Thanks Traceyann. I'll have to go to my Bunnings and have another look. Last time they only had the Mechanix brand and it was more expensive than buying the 500g pots from the supermarket.


----------



## nurse_75 (Oct 27, 2011)

I got rice bran oil at woolies today for $9.99... wasnt sure if it was used in soaping and came back here to do a search! Might have to go back and get more


----------



## Relle (Oct 27, 2011)

Thanks Jenny, I'm nearly out and was hoping it would come on special soon. 

Thanks Trace, will have to work out the costing on that as apposed to the Mechanics one.


----------



## Relle (Oct 29, 2011)

Woohoo, got my RB oil from Woolies, will have to go back and get another as I was walking and could only carry one.


----------



## Bubbles Galore (Oct 29, 2011)

You'll have to go today as I think it finishes soon. I was looking at them yesterday and debating whether to get another but I once bought a 20 litre container and have only just finished it, which took about 2 years so I've learned not to overdo it.  :wink:


----------



## nurse_75 (Nov 8, 2011)

I got VOO from Coles today $15 for 4 litres.

Its branded Cobram Basics Australian Virgin Olive Oil.

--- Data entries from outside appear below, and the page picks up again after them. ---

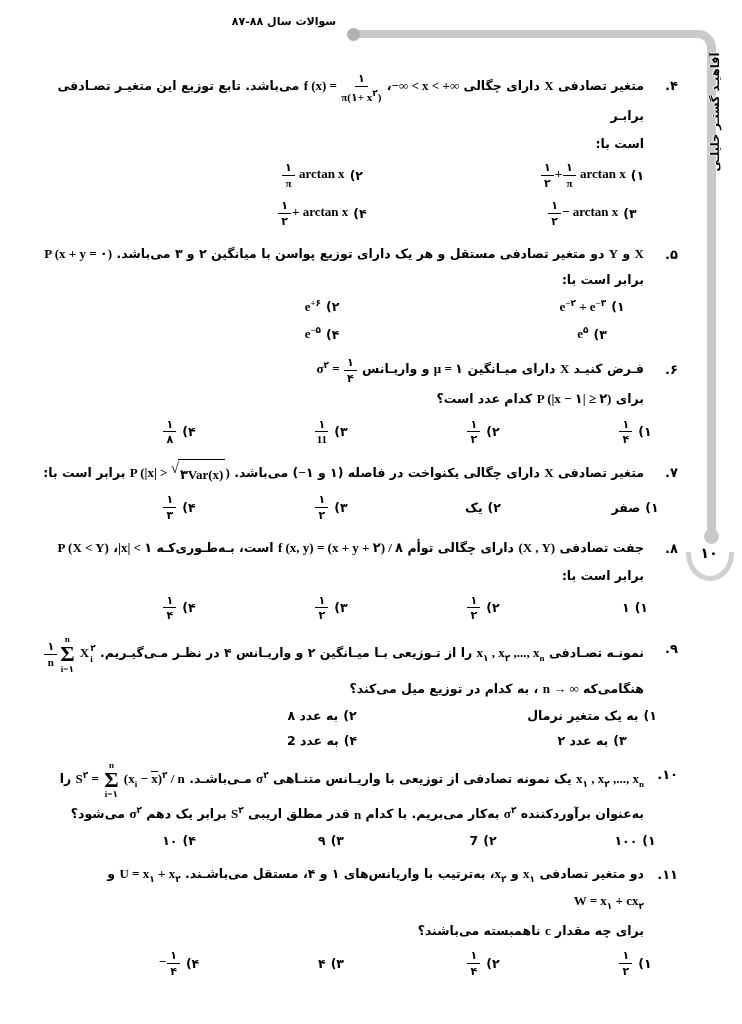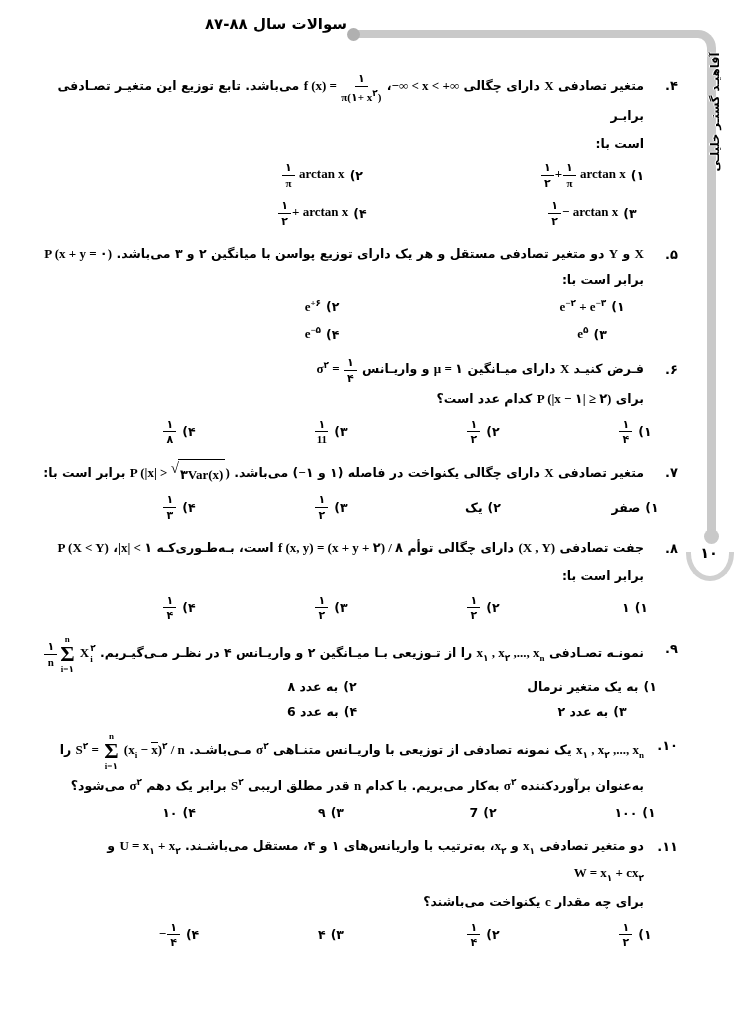--- a/index.html
+++ b/index.html
@@ -3,22 +3,22 @@
 <meta charset="utf-8">
 <style>
   :root{ --rule:#c9c9c9; --cap:#b0b0b0; --arc:#d0d0d0; --ink:#000; }
   *{box-sizing:border-box;}
   html,body{margin:0;padding:0;}
   body{width:742px;height:1024px;background:#fff;color:var(--ink);
        font-family:"DejaVu Sans",sans-serif;}
   .page{position:relative;width:742px;height:1024px;overflow:hidden;background:#fff;}
 
   
-  .title{position:absolute;top:15px;left:192px;width:168px;margin:0;
-         font-size:15px;font-weight:700;text-align:center;direction:rtl;
+  .title{position:absolute;top:15px;left:200px;width:168px;margin:0;
+         font-size:11px;font-weight:700;text-align:center;direction:rtl;
          font-family:"DejaVu Sans",sans-serif;z-index:3;}
   .deco-rule{position:absolute;top:30px;left:352px;right:26px;height:507px;
          border-top:8px solid var(--rule);border-right:9px solid var(--rule);
          border-top-right-radius:18px;z-index:1;}
   .deco-rule::before{content:"";position:absolute;left:-5px;top:-10px;width:13px;height:13px;
          border-radius:50%;background:var(--cap);}
   .deco-rule::after{content:"";position:absolute;right:-12px;bottom:-7px;width:15px;height:15px;
          border-radius:50%;background:var(--rule);}
 
   
@@ -260,36 +260,37 @@
                 <span class="fn"><span class="mt">۱</span></span>
                 <span class="fd"><span class="mt">n</span></span>
               </span><span class="sum">
                 <span>n</span>
                 <span class="sg">Σ</span>
                 <span>i=۱</span>
               </span><span class="mt"> X</span><span class="ss">
                 <span>۲</span>
                 <span>i</span>
               </span></span></p>
+          <p class="qline"><span class="fat">هنگامی‌که </span><span class="math"><span class="mt">n → ∞</span></span><span class="fat"> ، به کدام در توزیع میل می‌کند؟</span></p>
           <div class="opts cols2">
             <div class="opt">
               <span class="opt-label">۱)</span>
               <span class="opt-content"><span class="fat">به یک متغیر نرمال</span></span>
             </div>
             <div class="opt">
               <span class="opt-label">۲)</span>
               <span class="opt-content"><span class="fat">به عدد ۸</span></span>
             </div>
             <div class="opt">
               <span class="opt-label">۳)</span>
               <span class="opt-content"><span class="fat">به عدد ۲</span></span>
             </div>
             <div class="opt">
               <span class="opt-label">۴)</span>
-              <span class="opt-content"><span class="fat">به عدد 6</span></span>
+              <span class="opt-content"><span class="fat">به عدد 2</span></span>
             </div>
           </div>
         </div>
       </section>
       <section class="question">
         <span class="qnum">۱۰.</span>
         <div class="qbody">
           <p class="qline"><span class="math"><span class="mt">x</span><sub>۱</sub><span class="mt"> , x</span><sub>۲</sub><span class="mt"> ,..., x</span><sub>n</sub></span><span class="fat"> یک نمونه تصادفی از توزیعی با واریـانس متنـاهی </span><span class="math"><span class="mt">σ</span><sup>۲</sup></span><span class="fat"> مـی‌باشـد. </span><span class="math"><span class="mt">S</span><sup>۲</sup><span class="mt"> = </span><span class="sum">
                 <span>n</span>
                 <span class="sg">Σ</span>
@@ -313,21 +314,21 @@
               <span class="opt-label">۴)</span>
               <span class="opt-content"><span class="fat">۱۰</span></span>
             </div>
           </div>
         </div>
       </section>
       <section class="question">
         <span class="qnum">۱۱.</span>
         <div class="qbody">
           <p class="qline"><span class="fat">دو متغیر تصادفی </span><span class="math"><span class="mt">x</span><sub>۱</sub></span><span class="fat"> و </span><span class="math"><span class="mt">x</span><sub>۲</sub></span><span class="fat">، به‌ترتیب با واریانس‌های ۱ و ۴، مستقل می‌باشـند. </span><span class="math"><span class="mt">U = x</span><sub>۱</sub><span class="mt"> + x</span><sub>۲</sub></span><span class="fat"> و </span><span class="math"><span class="mt">W = x</span><sub>۱</sub><span class="mt"> + cx</span><sub>۲</sub></span></p>
-          <p class="qline"><span class="fat">برای چه مقدار </span><span class="math"><span class="mt">c</span></span><span class="fat"> یکنواخت می‌باشند؟</span></p>
+          <p class="qline"><span class="fat">برای چه مقدار </span><span class="math"><span class="mt">c</span></span><span class="fat"> ناهمبسته می‌باشند؟</span></p>
           <div class="opts cols4">
             <div class="opt">
               <span class="opt-label">۱)</span>
               <span class="opt-content"><span class="math"><span class="frac">
                     <span class="fn"><span class="mt">۱</span></span>
                     <span class="fd"><span class="mt">۲</span></span>
                   </span></span></span>
             </div>
             <div class="opt">
               <span class="opt-label">۲)</span>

Where do you all get your castor oil from? Except for the exorbitantly priced chemist I cant seem to find any up here.

Sharna


----------



## Traceyann (Nov 8, 2011)

I buy my olive oil from esscentials of Australia or Aussie soap supplies


----------



## nurse_75 (Nov 8, 2011)

Thanks Traceyann, i am just about to put in an order from Escentuals. The postage is a killer though. My smallish order is close to $30 postage and i would rather spend that on more soaping supplies. I am having a hard time finding suppliers up here. I am soaping quite meagrely as it is due to hobby budget and difficulty sourcing oils.


----------



## cinta (Nov 8, 2011)

Woolworths/Safeway have 4lt Moro olive oil 2 for $40 from today (09/11/11).


----------



## cinta (Nov 8, 2011)

I know it's not an oil, but Big W have Abode brand stick blenders (plastic) for $10 - ONE DAY ONLY, Saturday 12th November.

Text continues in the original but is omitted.